KETO ALMOND TOASTED COCONUT WAFFLES FOR BREAKFAST
Recipe by Charissa & Co.
These Strawberry Waffles Are Magically Delicious.
1 Large egg (or flaxseed egg)
1/2 Cup of almond flour
2 Tablespoons of Erythritol or monk fruit sweetener
1/2 Teaspoon of Gluten free baking powder
1/2 Packet of toasted coconut flakes from @cocobynuco
2 Tablespoons of Almond butter
2 Tablespoons of coconut oil
1/4 Cup of almond milk
1/2 Teaspoon of vanilla extract
1 Serving of Nuzest Smooth Vanilla Clean Lean Protein
1 Serving of Nuzest Wild Strawberry Kids Good Stuff
Preheat the waffle iron to high heat. Lightly wipe it prior with a little coconut oil (non stick).
In a large bowl, beat the egg white to stiff peaks, allow to sit aside.
In a large bowl, combine almond flour, erythritol, baking powder, salt as well as the grinder coconut flakes. Set aside.
In a smaller microwave friendly bowl melt together the coconut oil + almond butter. Whisk together, then add the butter mixture to the dry flour bowl. Then add the yolk, almond milk, vanilla to the batter. Stir until smooth.

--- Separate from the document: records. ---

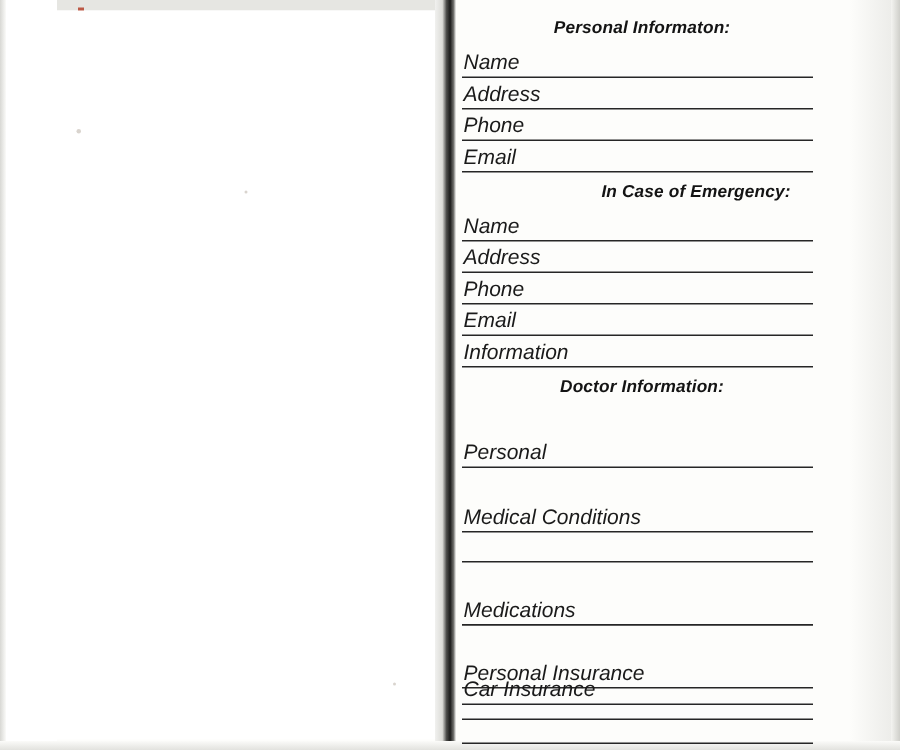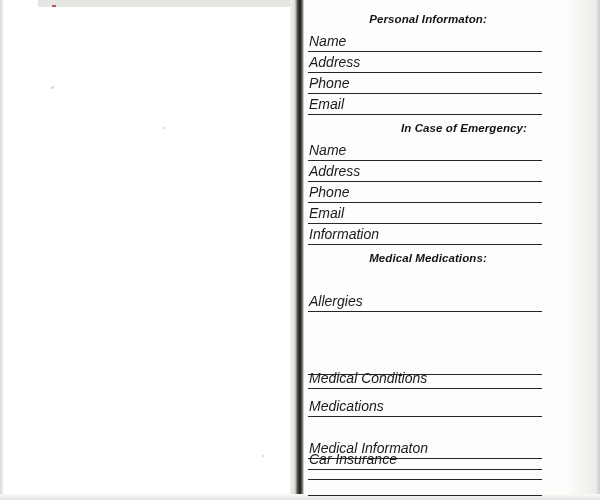--- a/index.html
+++ b/index.html
@@ -188,7 +188,7 @@
       <span class="label">Information</span>
     </div>
 
-    <div class="section-title t3">Medical Medications:</div>
+    <div class="section-title t3">Doctor Information:</div>
 
     <div class="field" style="top:290px">
       <span class="label">Allergies</span>

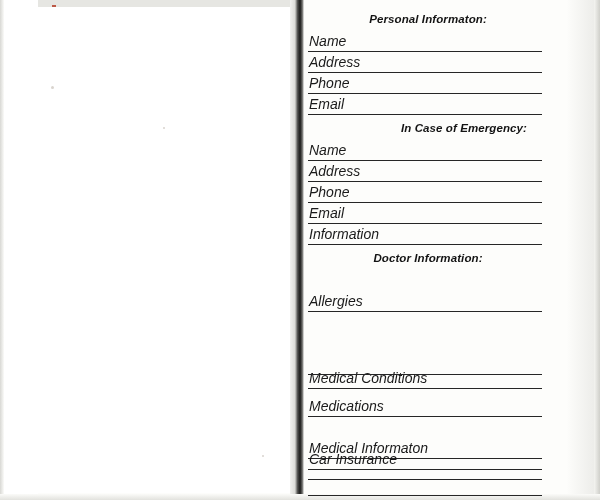--- a/index.html
+++ b/index.html
@@ -191,7 +191,7 @@
     <div class="section-title t3">Doctor Information:</div>
 
     <div class="field" style="top:290px">
-      <span class="label">Allergies</span>
+      <span class="label">Personal</span>
     </div>
     <div class="field" style="top:367px">
       <span class="label">Medical Conditions</span>

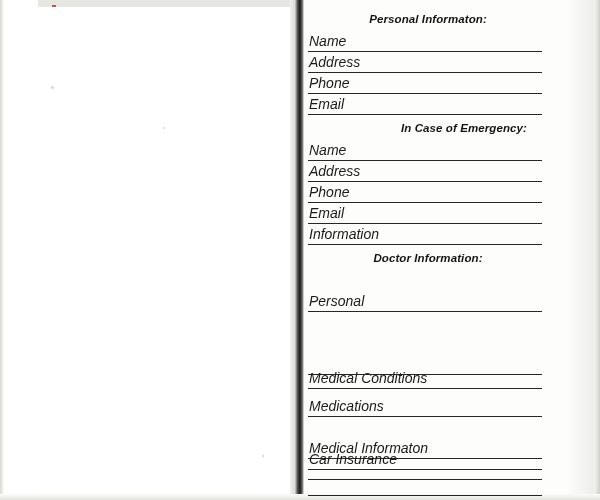--- a/index.html
+++ b/index.html
@@ -193,7 +193,7 @@
     <div class="field" style="top:290px">
       <span class="label">Personal</span>
     </div>
-    <div class="field" style="top:367px">
+    <div class="field" style="top:333px">
       <span class="label">Medical Conditions</span>
     </div>
     <div class="blank-line" style="top:374px"></div>

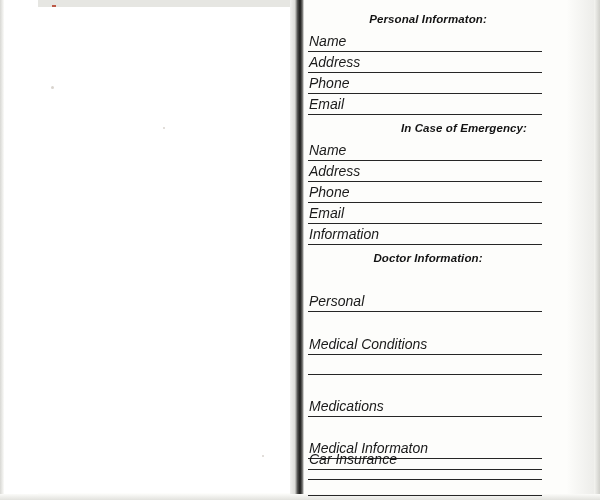--- a/index.html
+++ b/index.html
@@ -204,7 +204,7 @@
     <div class="blank-line" style="top:416px"></div>
 
     <div class="field" style="top:437px">
-      <span class="label">Medical Informaton</span>
+      <span class="label">Personal Insurance</span>
     </div>
     <div class="field" style="top:448px">
       <span class="label">Car Insurance</span>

Fold the egg whites into the batter. Mix enough so that you don't have pockets of whites separate from the rest of the batter, but be careful not to break down the whites too much. Aim to have the batter light and fluffy.
Transfer half the batter (about 3/4 cup) into the greased waffle iron. Close and cook until steam stops coming out, usually 5 minutes.
Use your favourite toppings for the final.